Síndrome expresivo 67

'Smokesellers' y la bola de cristal

'Smokesellers' y la bola de cristal

'Smokesellers' y la bola de cristal / Pixaby

“Sin innovación, no hay paraíso” es la frase más repetida por los popes visionarios en el mundo educativo y empresarial durante la última década. Como consecuencia, cualquier lanzamiento comercial, propuesta organizativa o estrategia metodológica debe estar avalada por una supuesta garantía de originalidad nunca antes conocida por el ser humano. Por lo tanto, toda idea debe brotar de una mente adelantada a su tiempo que derrumbe para siempre los muros conceptuales de una sociedad anclada en principios arcaicos e improductivos. ¡Innova o arderás en el infierno!

Ante tanta presión y vocerío formativo circundante, los miembros del departamento de Lengua y Literatura programamos una experiencia didáctica rompedora (e intergaláctica) bajo el título: “La bola de cristal de los smokesellers”. Un proyecto digno del más alucinante parque de atracciones de la innovación pedagógica, donde varios profesores acudimos a los métodos dramáticos del gran Stanislavsky para que nuestros alumnos comprendieran en vivo y en directo las técnicas de manipulación desplegadas por los vendedores de humo, los titiriteros emocionales y los chamanes de lo obvio.

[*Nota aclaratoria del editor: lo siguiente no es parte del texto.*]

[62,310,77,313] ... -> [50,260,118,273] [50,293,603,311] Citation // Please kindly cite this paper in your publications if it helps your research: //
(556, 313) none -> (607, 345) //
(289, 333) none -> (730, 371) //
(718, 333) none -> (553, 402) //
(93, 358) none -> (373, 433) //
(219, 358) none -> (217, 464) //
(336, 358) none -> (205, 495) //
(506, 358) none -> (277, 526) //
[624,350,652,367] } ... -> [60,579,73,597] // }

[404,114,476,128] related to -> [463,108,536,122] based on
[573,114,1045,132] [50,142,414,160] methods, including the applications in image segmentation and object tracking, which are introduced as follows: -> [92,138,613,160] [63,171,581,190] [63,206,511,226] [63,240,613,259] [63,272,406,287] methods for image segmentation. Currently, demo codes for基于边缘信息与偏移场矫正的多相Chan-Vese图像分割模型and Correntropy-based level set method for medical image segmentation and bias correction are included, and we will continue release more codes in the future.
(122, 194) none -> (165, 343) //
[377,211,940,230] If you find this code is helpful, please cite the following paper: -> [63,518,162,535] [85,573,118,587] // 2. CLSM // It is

Después de la puesta en común de las líneas maestras del proyecto, acordamos que el primer paso sería adoptar una imagen prototípica y creíble del perfecto vendedor de humo moderno: chaqueta casual sobre camisa clara a juego, un toque de aloe vera en el rostro ligeramente bronceado, un realce de las canas en las sienes y una sonrisa sempiterna. Una vez logrado el efecto óptico en la presentación física, era fundamental enhebrar un discurso alejado de las rutinarias y aburridas explicaciones de los profesores obsesionados por la transmisión de conceptos históricos, fórmulas matemáticas o análisis textuales sin canciones de fondo.

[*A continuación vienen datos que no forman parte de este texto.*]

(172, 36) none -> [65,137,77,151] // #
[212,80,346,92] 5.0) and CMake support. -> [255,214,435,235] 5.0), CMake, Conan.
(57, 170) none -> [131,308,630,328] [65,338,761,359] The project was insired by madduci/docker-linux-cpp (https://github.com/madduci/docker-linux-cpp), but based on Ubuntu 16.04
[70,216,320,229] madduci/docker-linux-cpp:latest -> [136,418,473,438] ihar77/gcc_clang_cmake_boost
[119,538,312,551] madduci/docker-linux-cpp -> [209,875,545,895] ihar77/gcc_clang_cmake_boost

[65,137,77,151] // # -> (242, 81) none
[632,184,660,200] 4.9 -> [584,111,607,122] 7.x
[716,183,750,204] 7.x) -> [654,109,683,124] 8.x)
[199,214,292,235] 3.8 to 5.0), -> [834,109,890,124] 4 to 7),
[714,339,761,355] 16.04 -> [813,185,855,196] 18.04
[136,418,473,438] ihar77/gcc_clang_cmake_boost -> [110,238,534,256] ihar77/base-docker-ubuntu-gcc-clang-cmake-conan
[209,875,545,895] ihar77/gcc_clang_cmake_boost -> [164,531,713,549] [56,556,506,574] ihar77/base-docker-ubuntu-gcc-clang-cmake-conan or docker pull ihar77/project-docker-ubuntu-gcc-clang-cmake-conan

Ya con mi chuleta de frases memorables en el bolsillo al estilo Jack Nicholson en Mejor… imposible, me presenté ante mis alumnos convencido de la suerte que tenía de conocerme a mí mismo. Un leve carraspeo para aclarar la voz y una frase demoledora de apertura para captar la atención del auditorio eran los ingredientes perfectos para atrapar la atención de un público expectante: “Queridos discentes, romped las cadenas que os atan a vuestra zona de confort y empoderaos de resiliencia”. Como pueden imaginar, el auditorio quedó

boquiabierto ante tanta sabiduría concentrada en un simple enunciado. Respiré con emoción contenida y, en un alarde de histrionismo, sentencié con gravedad: “Si creemos en nuestro potencial, podremos hacer realidad nuestros sueños. Solo es cuestión de sinergias positivas en un marco de retroalimentación proactiva”.

Ya con el público en el bolsillo, solo era cuestión de concatenar afirmaciones vacías y ambiguas, así como presentar decenas de diapositivas plagadas de referencias pseudocientíficas, tablas dinámicas, diagramas multicolor y alusiones a supuestas autoridades extranjeras. Y una vez envueltos en la dulce melodía de la nada, solo faltaba acariciar la inteligencia de los espectadores con frases aterciopeladas del tipo: “Me gusta cuando hablo porque estás como ausente, y me oyes desde lejos, y mi voz te emociona. Parece que los ojos se te hubieran iluminado y parece que mi palabra te cerrara la boca”.

Y el toque final, admirado lector. La madre de todas las estrategias de persuasión de los vendedores de humo profesionales y adláteres new age, el truco infalible de los smokesellers, coaches y buhoneros de baratijas posmodernas: nunca demostrar lo que pregonan con su experiencia; nunca escuchar las proposiciones de los oyentes; nunca abandonar las palabras grandilocuentes y archisilábicas. Bienvenido al maravilloso mundo de los vendedores de humo.

¿Se puede superar?

El síndrome del vendedor de humo no es nuevo en la historia del pensamiento. El hombre siempre se ha preocupado por convencer al vecino para lograr algún tipo de beneficio político, personal o económico. Todos recordamos las escuelas filosóficas en la antigüedad clásica, las paranoias retóricas escolásticas, el histerismo formal de los poetas barrocos o los más recientes vendeburras o los entrañables vendemotos.

El antídoto más efectivo y accesible contra la impostura expresiva es la formación cultural y el sentido común. Desconfía, docto lector, de los que ensayan la falsa sonrisa frente al espejito mágico. Duda de aquellos profesionales del tono condescendiente y angelical que presumen de su condición de iluminados. Sospecha de quienes ocultan la realidad bajo un entramado de palabras vagas y frases humo.